I don't think we can be really sure of the motivations of deathbed occupants. I'm sure some of them are sincere, if only out of fear. But if religion has the moral value that it's proponents claim, redemption after a lifetime to doing harm to others shouldn't be an option.
And I would guess that a significant number of those peddling this idea of repentance and redemption are motivated by power and influence, bequests and donations.
I am sure the whole will/bequest thing plays a huge role, especially these days. Wills and bequests is a huge portion of churches wealth gathering.
Really, so we can live our lives and then beg for forgiveness on our deathbed and this counts. It is awesome how gullible theists are in believing their gods are so lame they cannot tell the difference between true believe and convenient belief.

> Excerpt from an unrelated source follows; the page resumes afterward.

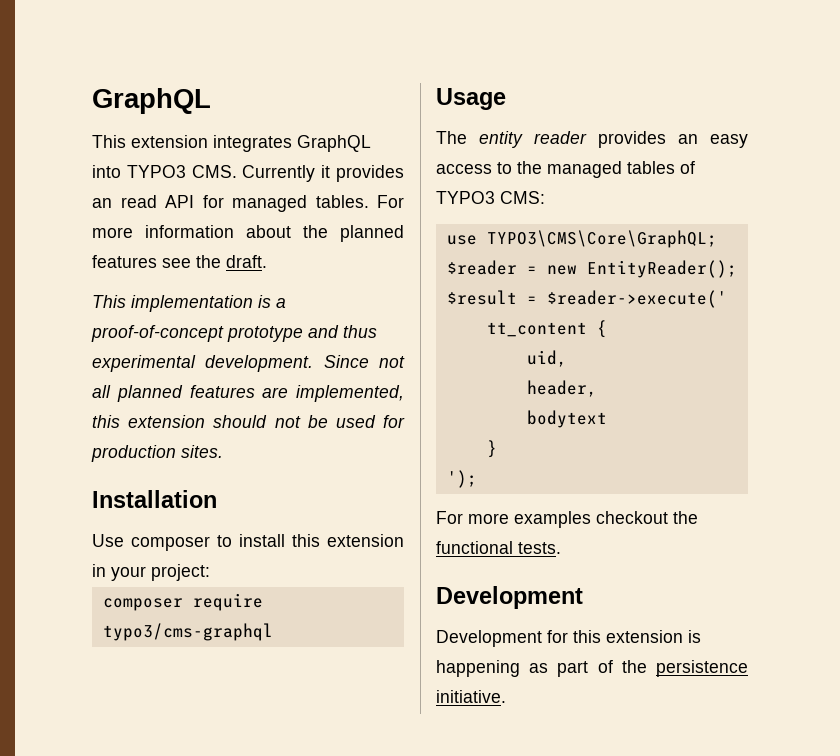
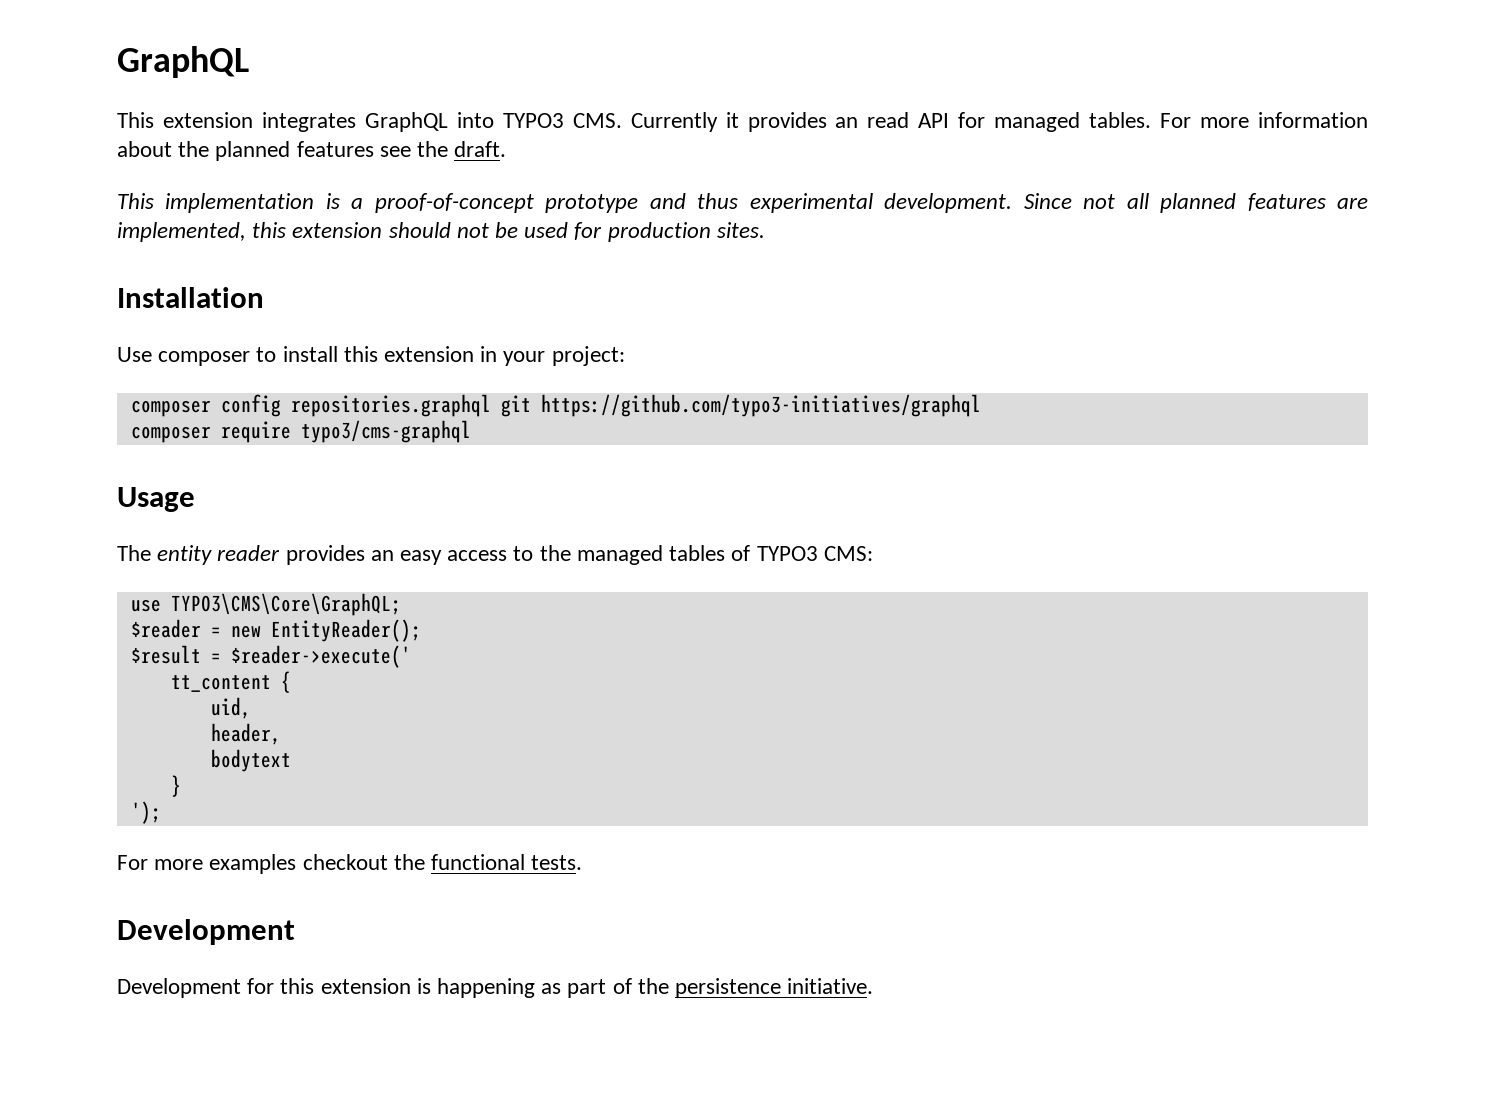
(210, 572) none -> [130,394,981,417] // composer config repositories.graphql git https://github.com/typo3-initiatives/graphql

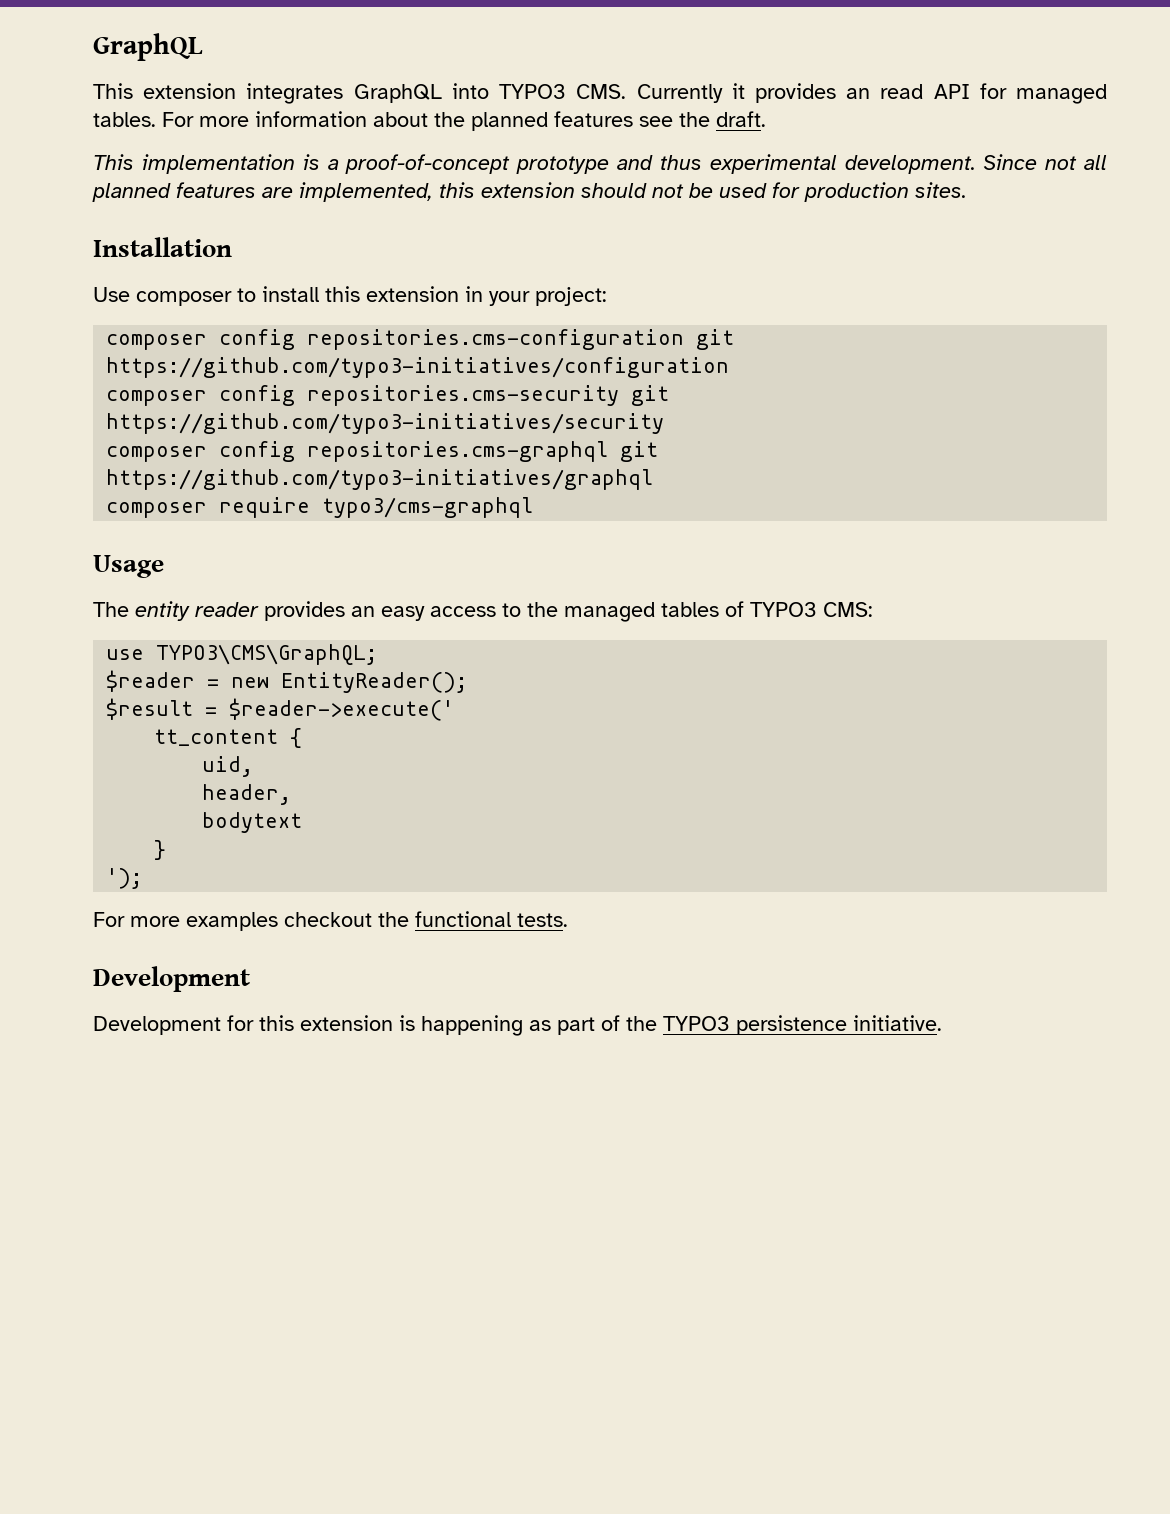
[290,394,491,417] repositories.graphql -> [307,329,735,350] [106,357,730,378] [106,385,670,406] [106,413,665,434] [106,441,609,462] repositories.cms-configuration git https://github.com/typo3-initiatives/configuration // composer config repositories.cms-security git https://github.com/typo3-initiatives/security // composer config repositories.cms-graphql
[170,593,401,616] TYPO3\CMS\Core\GraphQL; -> [156,644,378,665] TYPO3\CMS\GraphQL;
(669, 986) none -> [663,1016,730,1031] TYPO3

The world only knows 11th hour piety from humanity. That's to say a repentant person's imminent mortality is eliciting one final plea to immortality. Who wouldn't? All mankind as we, and the missionaries know it, that has been offered immortality by exposure to some form of religious conjuring will seek it at the 11th hour despite a lifetime observing and displaying divergent conduct. The final deception or sincere regret?
And, you are correct in questioning sincerity.
I believe all mankind questions everything of a metaphysical nature by simple evidence of its natural inquisitiveness to resolve that which it does not understand. Religious doctrine does not provide for, or service that resolve. It only suppresses it. This leaves it suspended, weightless, and without a foothold to properly ground itself in explanation. Fear is the one thing that motivates people towards, but not fully embracing, notions of explanations and resolve embodied in religious pretense. Fear being common but not to the same depths in all people, some will take the religious lure (theists) while others will hold out (agnostics) while others resolve themselves to the truth (atheists). At the last hour of life will all of them repent as necessary to their last-gasp logic?
In the strictest sense of the word, repentant man describes a person who openly denounces living his life away from the teaching of theism and embraces it in a turn of character. What motivates him to do that is varied but most commonly his imminent death, and as a final plea for whatever forgiveness he needs to achieve immortality.
Right.
In the non-strictest sense of the word, repentant man can also be one who rejects living his life of piety at that last hour, for whatever reason motivates him to do so, but by convention we call him unrepentant man.
I don't think sincerity and repentance will ever live an honest moment together.